Unterdessen wurden die Auswirkungen der Militärbasis klarer und klarer: ansässige BäuerInnen wurden von ihrem Land vertrieben, um Platz für Raketentests zu schaffen, amerikanische Militärs und NATO-Offiziere reservierten verschiedene Hotels und andere Dienstleistungen für sich, die Mafia nötigte und terrorisierte GegnerInnen der Militärbasis und versuchte ihnen Angst einzujagen. Die AnarchistInnen fuhren damit fort Kontakt zu ArbeiterInnen, Erwerbslosen, StudentInnen und Hausfrauen in der Gegend aufzunehmen, aber die Kräfte der Repression taten alles, um deren Aktivitäten durch Einschüchterung, Falschinformationen, usw. zu behindern.
Zur Besetzung selbst kam es nie.

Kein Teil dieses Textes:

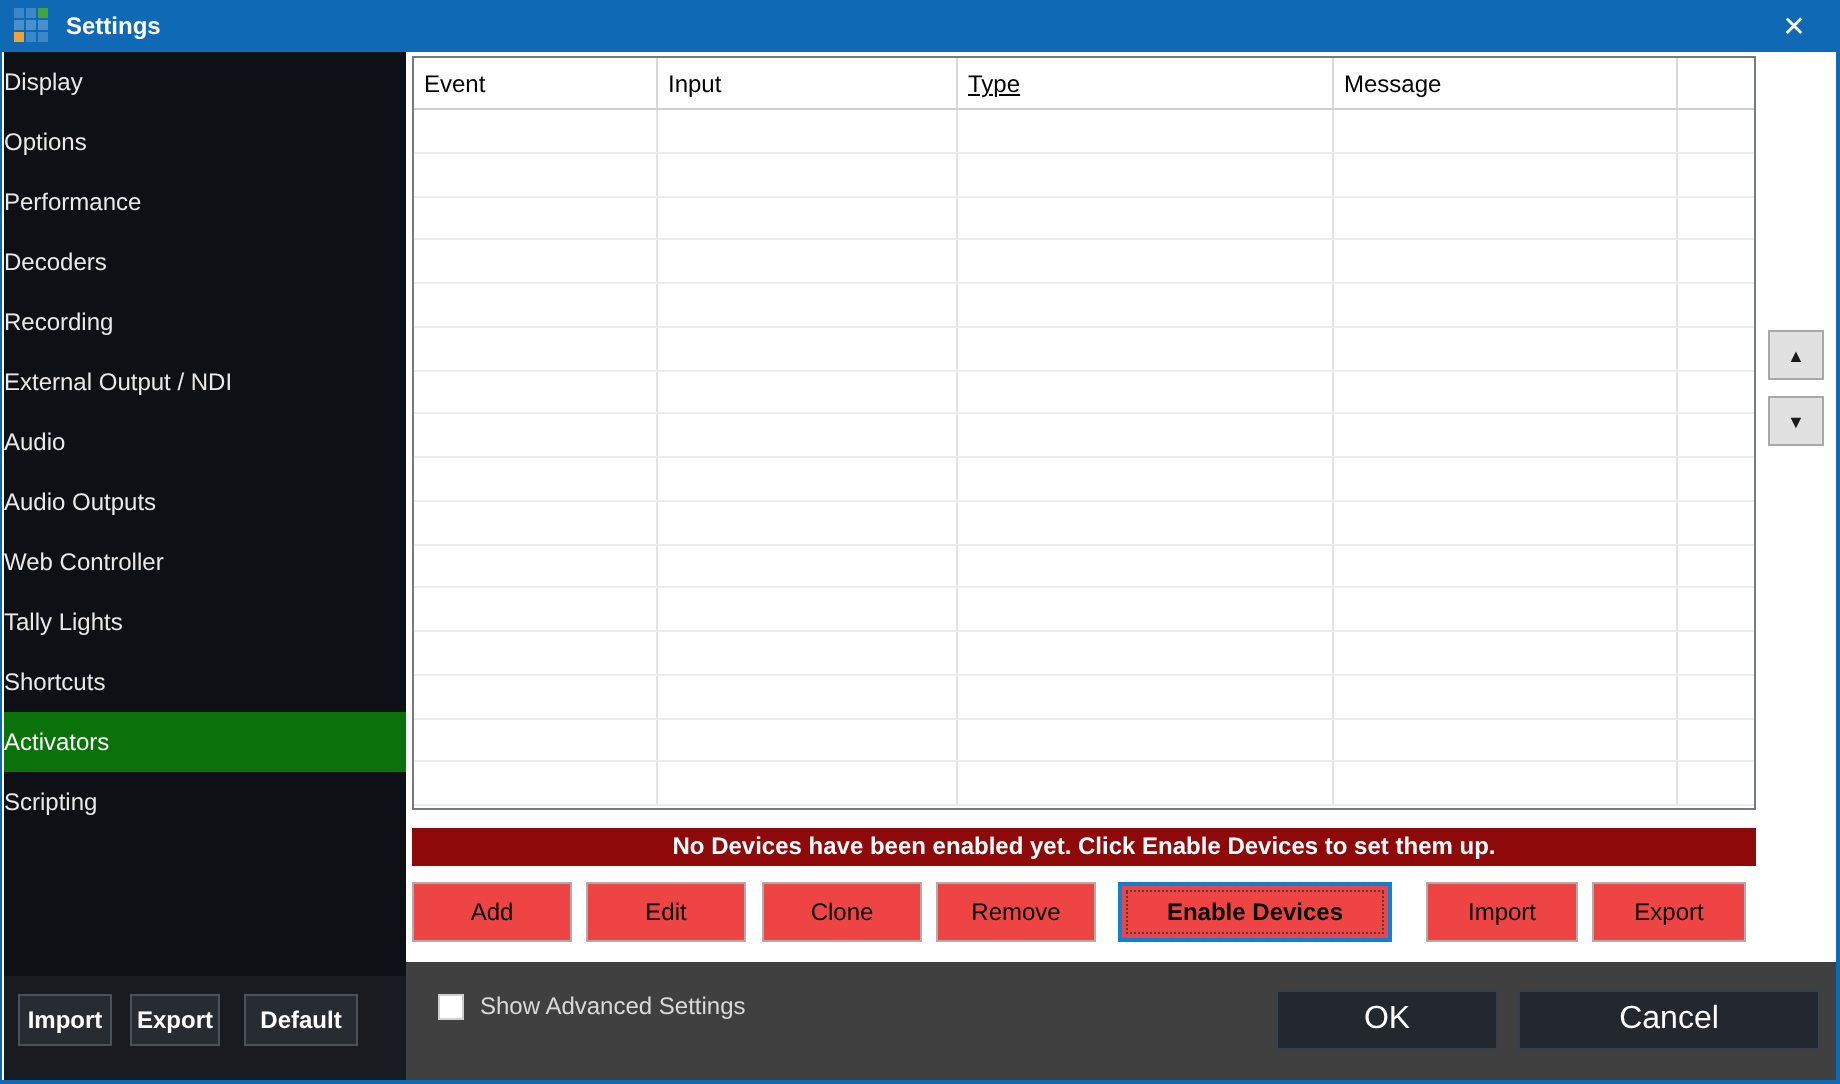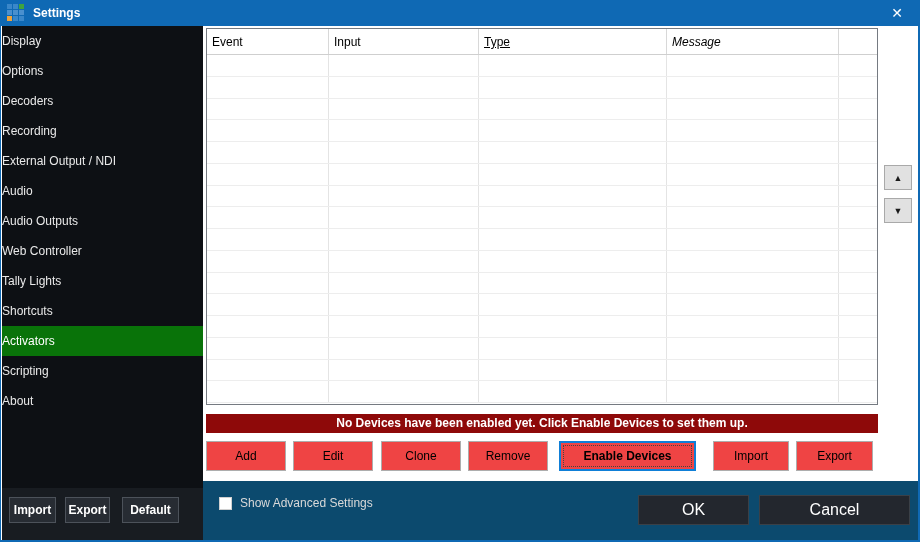--- a/index.html
+++ b/index.html
@@ -29,21 +29,21 @@
   .hcell{font-size:12px;color:#000;padding:6px 0 0 5px;border-right:1px solid #d8d8d8;overflow:hidden;white-space:nowrap;}
   .hcell:last-child{border-right:none;}
   .trow{display:flex;height:21.75px;border-bottom:1px solid #ededed;}
   .tcell{border-right:1px solid #e4e4e4;}
   .tcell:last-child{border-right:none;}
   .scrollbtn{position:absolute;width:28px;height:25px;background:#e1e1e1;border:1px solid #a9a9a9;font-size:9px;color:#1a1a1a;padding:0;text-align:center;}
   .banner{position:absolute;left:3px;top:388px;width:672px;height:19px;background:var(--banner,#8e0909);color:#fff;font-size:12px;font-weight:bold;text-align:center;line-height:19px;white-space:nowrap;overflow:hidden;}
   .light-btn{position:absolute;top:415px;height:30px;background:#ef4444;border:1px solid #adadad;font-size:12px;color:#000;padding:4px;}
   .light-btn.primary{border:2px solid var(--accent,#0f7fd7);font-weight:bold;outline:1px dotted #444;outline-offset:-5px;}
   
-  .bottombar{position:absolute;left:202px;top:481px;width:716px;height:59px;background:#0c4a6e;}
+  .bottombar{position:absolute;left:202px;top:481px;width:716px;height:59px;background:#404040;}
   .checkbox-field{position:absolute;left:16px;top:15px;display:flex;align-items:center;}
   .checkbox{width:13px;height:13px;background:#fff;border:1px solid #d0d0d0;}
   .checkbox-label{margin-left:8px;color:#d9d9d9;font-size:12px;}
   .bar-btn{position:absolute;top:14px;height:30px;background:#23272e;border:1px solid #3a4047;color:#fff;font-weight:normal;font-size:16px;padding:0;}
 </style>
 </head>
 <body>
 
 <div class="window">
 
@@ -59,46 +59,46 @@
         <div style="background: rgb(58, 135, 201);"></div>
         <div style="background: rgb(58, 135, 201);"></div>
       </div>
     <span class="title">Settings</span>
     <span class="close-btn">✕</span>
   </div>
 
   <nav class="sidebar">
       <div class="side-item">Display</div>
       <div class="side-item">Options</div>
+      <div class="side-item">Performance</div>
       <div class="side-item">Decoders</div>
       <div class="side-item">Recording</div>
       <div class="side-item">External Output / NDI</div>
       <div class="side-item">Audio</div>
       <div class="side-item">Audio Outputs</div>
       <div class="side-item">Web Controller</div>
       <div class="side-item">Tally Lights</div>
       <div class="side-item">Shortcuts</div>
       <div class="side-item selected">Activators</div>
       <div class="side-item">Scripting</div>
-      <div class="side-item">About</div>
     </nav>
 
   <div class="sidebar-footer">
       <button class="dark-btn" style="left: 7px; width: 47px; top: 9px;">Import</button>
       <button class="dark-btn" style="left: 63px; width: 45px; top: 9px;">Export</button>
       <button class="dark-btn" style="left: 120px; width: 57px; top: 9px;">Default</button>
     </div>
 
   <div class="main">
     <div class="listview">
         <div class="hrow">
           <div class="hcell" style="width: 122px;">Event</div>
           <div class="hcell" style="width: 150px;">Input</div>
           <div class="hcell" style="width: 188px; text-decoration: underline;">Type</div>
-          <div class="hcell" style="width: 172px; font-style: italic;">Message</div>
+          <div class="hcell" style="width: 172px;">Message</div>
           <div class="hcell" style="width: 38px;"></div>
         </div>
         <div class="trow">
           <div class="tcell" style="width: 122px;"></div>
           <div class="tcell" style="width: 150px;"></div>
           <div class="tcell" style="width: 188px;"></div>
           <div class="tcell" style="width: 172px;"></div>
           <div class="tcell" style="width: 38px;"></div>
         </div>
         <div class="trow">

Als der Bau der Basis voranschritt, kam eine große Zahl AnarchistInnen nach Comiso, und die meisten waren der Ansicht, dass eine Besetzung zu diesem Zeitpunkt viel zu riskant wäre. Dennoch führten die fortgesetzten Aktivitäten in dieser Zeit zu einer Reihe explosiver Situationen und ganz sicher zeigten sie die Offenheit einer Menge Leute für selbst-organisierter Kämpfe. Die Initiative endete mit einer riesigen Demonstration zur Raketenbasis. Die Cops griffen die Demo mehrmals und über einige Stunden hinweg gewaltsam an. Tatsächlich setzten sie den DemonstrantInnen kilometerweit nach. Die Militärbasis wurde Mitte der 80er in Betrieb genommen, aber 1992 wieder geschlossen.

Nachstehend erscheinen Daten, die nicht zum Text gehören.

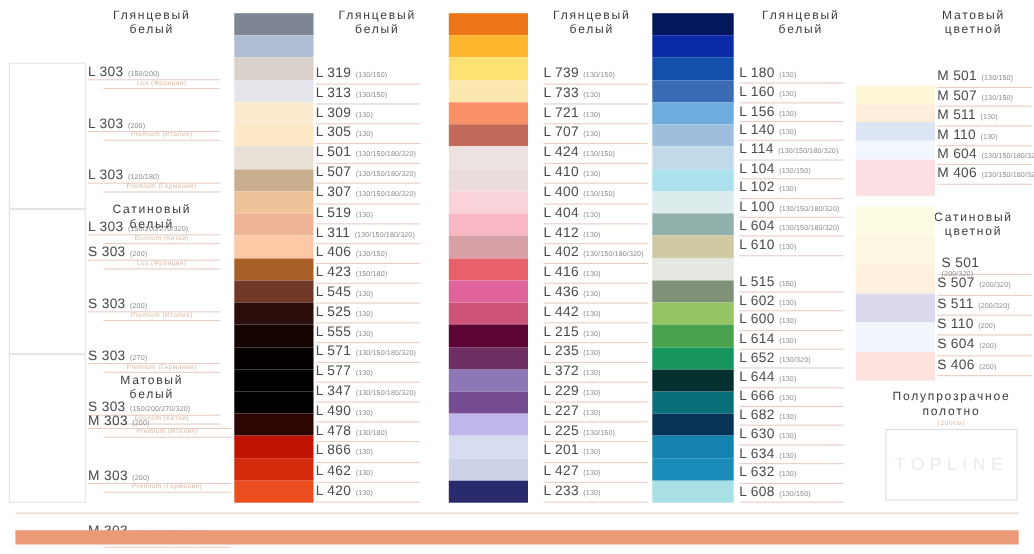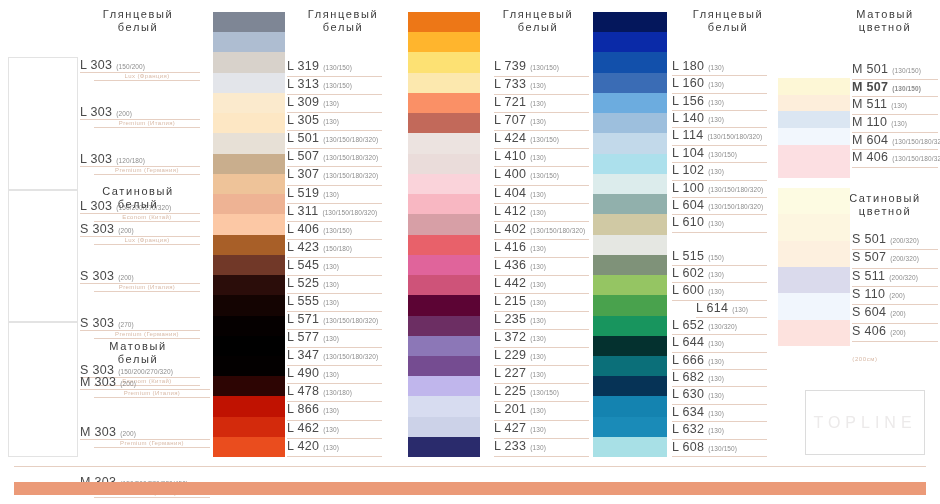--- a/index.html
+++ b/index.html
@@ -556,21 +556,21 @@
         <span class="code-sizes">(150)</span>
       </div>
       <div class="code-row" style="height: 4.54545%;">
         <span class="code-name">L 602</span>
         <span class="code-sizes">(130)</span>
       </div>
       <div class="code-row" style="height: 4.54545%;">
         <span class="code-name">L 600</span>
         <span class="code-sizes">(130)</span>
       </div>
-      <div class="code-row" style="height: 4.54545%; margin-left: 24px;">
+      <div class="code-row" style="height: 4.54545%;">
         <span class="code-name">L 614</span>
         <span class="code-sizes">(130)</span>
       </div>
       <div class="code-row" style="height: 4.54545%;">
         <span class="code-name">L 652</span>
         <span class="code-sizes">(130/320)</span>
       </div>
       <div class="code-row" style="height: 4.54545%;">
         <span class="code-name">L 644</span>
         <span class="code-sizes">(130)</span>
@@ -611,21 +611,21 @@
       <div class="swatch" title="M 511" style="background: rgb(219, 230, 242);"></div>
       <div class="swatch" title="M 110" style="background: rgb(242, 247, 253);"></div>
       <div class="swatch" title="M 604" style="background: rgb(252, 223, 226);"></div>
       <div class="swatch" title="M 406" style="background: rgb(252, 223, 226);"></div>
     </div>
   <div class="label-col" style="left:852px; top:62px; width:86px; height:106px;">
       <div class="code-row" style="height: 16.6667%;">
         <span class="code-name">M 501</span>
         <span class="code-sizes">(130/150)</span>
       </div>
-      <div class="code-row" style="height: 16.6667%; font-weight: bold;">
+      <div class="code-row" style="height: 16.6667%;">
         <span class="code-name">M 507</span>
         <span class="code-sizes">(130/150)</span>
       </div>
       <div class="code-row" style="height: 16.6667%;">
         <span class="code-name">M 511</span>
         <span class="code-sizes">(130)</span>
       </div>
       <div class="code-row" style="height: 16.6667%;">
         <span class="code-name">M 110</span>
         <span class="code-sizes">(130)</span>
@@ -646,21 +646,21 @@
   </div>
   <div class="swatch-stack" style="left:778px; top:188px; width:72px; height:158px;">
       <div class="swatch" title="S 501" style="background: rgb(253, 251, 226);"></div>
       <div class="swatch" title="S 507" style="background: rgb(253, 246, 224);"></div>
       <div class="swatch" title="S 511" style="background: rgb(253, 240, 223);"></div>
       <div class="swatch" title="S 110" style="background: rgb(218, 218, 236);"></div>
       <div class="swatch" title="S 604" style="background: rgb(241, 246, 253);"></div>
       <div class="swatch" title="S 406" style="background: rgb(253, 226, 222);"></div>
     </div>
   <div class="label-col" style="left:852px; top:232px; width:86px; height:110px;">
-      <div class="code-row" style="height: 16.6667%;">
+      <div class="code-row" style="height: 16.6667%; flex-direction: column;">
         <span class="code-name">S 501</span>
         <span class="code-sizes">(200/320)</span>
       </div>
       <div class="code-row" style="height: 16.6667%;">
         <span class="code-name">S 507</span>
         <span class="code-sizes">(200/320)</span>
       </div>
       <div class="code-row" style="height: 16.6667%;">
         <span class="code-name">S 511</span>
         <span class="code-sizes">(200/320)</span>
@@ -673,20 +673,22 @@
         <span class="code-name">S 604</span>
         <span class="code-sizes">(200)</span>
       </div>
       <div class="code-row" style="height: 16.6667%;">
         <span class="code-name">S 406</span>
         <span class="code-sizes">(200)</span>
       </div>
     </div>
 
   <div class="heading-abs" style="left:795px; top:355px; width:140px;">
+    <div class="section-title">Полупрозрачное
+полотно</div>
     <div style="font-size:6px; color:#d8b9a6; letter-spacing:0.6px; margin-top:1px;">(200см)</div>
   </div>
   <div class="translucent-box" style="left:805px; top:390px; width:120px; height:65px;">
     <span class="watermark">TOPLINE</span>
   </div>
 
   <div class="hr-thin" style="left:14px; top:466px; width:912px;"></div>
   <div class="bottom-bar" style="left:14px; top:482px; width:912px; height:13px;"></div>
 
 </div>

Das interessante an dieser Initiative liegt nicht in Erfolg oder Niederlage, sondern im Bemühen um eine selbst-organisierten Revolte gegen die Basis – im Gegensatz zu den symbolischen Protesten, zu denen die italienische kommunistische Partei und andere Parteien aufriefen. Zu diesem Zweck zeigten die AnarchistInnen die Verbindungen zwischen der Militärbasis und den Realitäten der Ausbeutung in der Region auf – die Vertreibung der BäuerInnen von ihrem Land, die sich verschlechternde ökonomische Situation der ArbeiterInnen, die Vergänglichkeit der für die Dauer des Bauarbeiten der Basis versprochenen Jobs, usw. Sie bezogen sich auf vergangene Aufstände in der Region und schlugen Methoden der Selbst-Organisierung vor, die bei diesen Gelegenheiten entwickelt worden waren. Darüber hinaus halfen sie einfach dabei die notwendigen Werkzeuge zur Verfügung zu stellen. Entkamen sie mit dieser Vorgehensweise der Praxis von PolitikerInnen? Mir kommt es so vor, aber das ist ein Thema für die Debatte.